* _What to work on_
Each record below must be returned exactly, with no line left out.

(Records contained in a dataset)
☆ ☆ ☆

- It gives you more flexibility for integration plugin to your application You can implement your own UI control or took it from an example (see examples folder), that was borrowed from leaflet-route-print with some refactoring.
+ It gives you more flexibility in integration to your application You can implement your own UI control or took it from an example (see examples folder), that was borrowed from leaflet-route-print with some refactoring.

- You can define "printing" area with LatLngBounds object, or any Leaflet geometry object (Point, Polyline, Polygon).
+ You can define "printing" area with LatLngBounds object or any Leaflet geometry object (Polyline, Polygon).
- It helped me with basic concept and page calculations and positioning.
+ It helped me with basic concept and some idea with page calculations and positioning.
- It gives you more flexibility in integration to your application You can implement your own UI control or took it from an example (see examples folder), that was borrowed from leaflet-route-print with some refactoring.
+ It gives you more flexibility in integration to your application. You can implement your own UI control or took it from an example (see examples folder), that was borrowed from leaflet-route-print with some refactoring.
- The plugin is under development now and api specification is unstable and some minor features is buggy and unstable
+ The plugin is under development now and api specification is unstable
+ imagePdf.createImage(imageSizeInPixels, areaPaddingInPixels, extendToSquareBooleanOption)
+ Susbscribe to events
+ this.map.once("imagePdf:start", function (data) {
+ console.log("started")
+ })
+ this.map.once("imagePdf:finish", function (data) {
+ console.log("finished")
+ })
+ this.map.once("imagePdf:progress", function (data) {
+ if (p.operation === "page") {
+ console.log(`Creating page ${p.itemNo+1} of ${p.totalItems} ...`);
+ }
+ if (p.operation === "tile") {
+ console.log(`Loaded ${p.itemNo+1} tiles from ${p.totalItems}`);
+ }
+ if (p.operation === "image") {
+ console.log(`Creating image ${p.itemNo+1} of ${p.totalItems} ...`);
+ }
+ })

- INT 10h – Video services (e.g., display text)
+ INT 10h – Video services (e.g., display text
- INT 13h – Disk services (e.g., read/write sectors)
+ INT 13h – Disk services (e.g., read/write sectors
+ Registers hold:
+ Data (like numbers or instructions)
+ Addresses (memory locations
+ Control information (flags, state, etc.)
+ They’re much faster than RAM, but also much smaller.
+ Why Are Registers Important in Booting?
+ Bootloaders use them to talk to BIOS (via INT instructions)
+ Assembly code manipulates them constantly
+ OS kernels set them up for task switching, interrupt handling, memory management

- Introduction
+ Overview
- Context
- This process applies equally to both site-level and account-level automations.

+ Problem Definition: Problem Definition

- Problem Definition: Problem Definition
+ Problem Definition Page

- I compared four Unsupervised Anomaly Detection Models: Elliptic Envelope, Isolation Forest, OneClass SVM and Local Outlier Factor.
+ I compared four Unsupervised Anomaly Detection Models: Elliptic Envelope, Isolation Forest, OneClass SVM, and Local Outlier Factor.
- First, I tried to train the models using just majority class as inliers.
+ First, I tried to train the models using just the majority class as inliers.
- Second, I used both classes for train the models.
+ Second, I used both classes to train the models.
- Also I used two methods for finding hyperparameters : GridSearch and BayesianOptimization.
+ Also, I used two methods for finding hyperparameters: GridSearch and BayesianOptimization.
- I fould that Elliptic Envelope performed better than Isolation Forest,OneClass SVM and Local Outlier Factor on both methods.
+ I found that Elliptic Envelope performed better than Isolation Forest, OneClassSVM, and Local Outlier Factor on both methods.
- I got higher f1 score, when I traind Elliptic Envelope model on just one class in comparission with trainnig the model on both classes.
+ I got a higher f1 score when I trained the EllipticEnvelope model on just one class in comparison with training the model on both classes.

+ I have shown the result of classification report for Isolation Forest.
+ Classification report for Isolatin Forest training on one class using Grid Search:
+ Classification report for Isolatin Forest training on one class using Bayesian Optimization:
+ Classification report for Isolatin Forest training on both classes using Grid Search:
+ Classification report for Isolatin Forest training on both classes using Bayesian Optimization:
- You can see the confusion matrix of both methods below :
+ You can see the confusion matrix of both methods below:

☆ ☆ ☆

* _Solution_
- It gives you more flexibility for integration plugin to your application You can implement your own UI control or took it from an example (see examples folder), that was borrowed from leaflet-route-print with some refactoring.
+ It gives you more flexibility in integration to your application You can implement your own UI control or took it from an example (see examples folder), that was borrowed from leaflet-route-print with some refactoring.

- You can define "printing" area with LatLngBounds object, or any Leaflet geometry object (Point, Polyline, Polygon).
+ You can define "printing" area with LatLngBounds object or any Leaflet geometry object (Polyline, Polygon).
- It helped me with basic concept and page calculations and positioning.
+ It helped me with basic concept and some idea with page calculations and positioning.
- It gives you more flexibility in integration to your application You can implement your own UI control or took it from an example (see examples folder), that was borrowed from leaflet-route-print with some refactoring.
+ It gives you more flexibility in integration to your application. You can implement your own UI control or took it from an example (see examples folder), that was borrowed from leaflet-route-print with some refactoring.
- The plugin is under development now and api specification is unstable and some minor features is buggy and unstable
+ The plugin is under development now and api specification is unstable
+ imagePdf.createImage(imageSizeInPixels, areaPaddingInPixels, extendToSquareBooleanOption)
+ Susbscribe to events
+ this.map.once("imagePdf:start", function (data) {
+ console.log("started")
+ })
+ this.map.once("imagePdf:finish", function (data) {
+ console.log("finished")
+ })
+ this.map.once("imagePdf:progress", function (data) {
+ if (p.operation === "page") {
+ console.log(`Creating page ${p.itemNo+1} of ${p.totalItems} ...`);
+ }
+ if (p.operation === "tile") {
+ console.log(`Loaded ${p.itemNo+1} tiles from ${p.totalItems}`);
+ }
+ if (p.operation === "image") {
+ console.log(`Creating image ${p.itemNo+1} of ${p.totalItems} ...`);
+ }
+ })

- INT 10h – Video services (e.g., display text)
+ INT 10h – Video services (e.g., display text
- INT 13h – Disk services (e.g., read/write sectors)
+ INT 13h – Disk services (e.g., read/write sectors
+ Registers hold:
+ Data (like numbers or instructions)
+ Addresses (memory locations
+ Control information (flags, state, etc.)
+ They’re much faster than RAM, but also much smaller.
+ Why Are Registers Important in Booting?
+ Bootloaders use them to talk to BIOS (via INT instructions)
+ Assembly code manipulates them constantly
+ OS kernels set them up for task switching, interrupt handling, memory management

- Introduction
+ Overview
- Context
- This process applies equally to both site-level and account-level automations.

+ Problem Definition: Problem Definition

- Problem Definition: Problem Definition
+ Problem Definition Page

- I compared four Unsupervised Anomaly Detection Models: Elliptic Envelope, Isolation Forest, OneClass SVM and Local Outlier Factor.
+ I compared four Unsupervised Anomaly Detection Models: Elliptic Envelope, Isolation Forest, OneClass SVM, and Local Outlier Factor.
- First, I tried to train the models using just majority class as inliers.
+ First, I tried to train the models using just the majority class as inliers.
- Second, I used both classes for train the models.
+ Second, I used both classes to train the models.
- Also I used two methods for finding hyperparameters : GridSearch and BayesianOptimization.
+ Also, I used two methods for finding hyperparameters: GridSearch and BayesianOptimization.
- I fould that Elliptic Envelope performed better than Isolation Forest,OneClass SVM and Local Outlier Factor on both methods.
+ I found that Elliptic Envelope performed better than Isolation Forest, OneClassSVM, and Local Outlier Factor on both methods.
- I got higher f1 score, when I traind Elliptic Envelope model on just one class in comparission with trainnig the model on both classes.
+ I got a higher f1 score when I trained the EllipticEnvelope model on just one class in comparison with training the model on both classes.

+ I have shown the result of classification report for Isolation Forest.
+ Classification report for Isolatin Forest training on one class using Grid Search:
+ Classification report for Isolatin Forest training on one class using Bayesian Optimization:
+ Classification report for Isolatin Forest training on both classes using Grid Search:
+ Classification report for Isolatin Forest training on both classes using Bayesian Optimization:
- You can see the confusion matrix of both methods below :
+ You can see the confusion matrix of both methods below:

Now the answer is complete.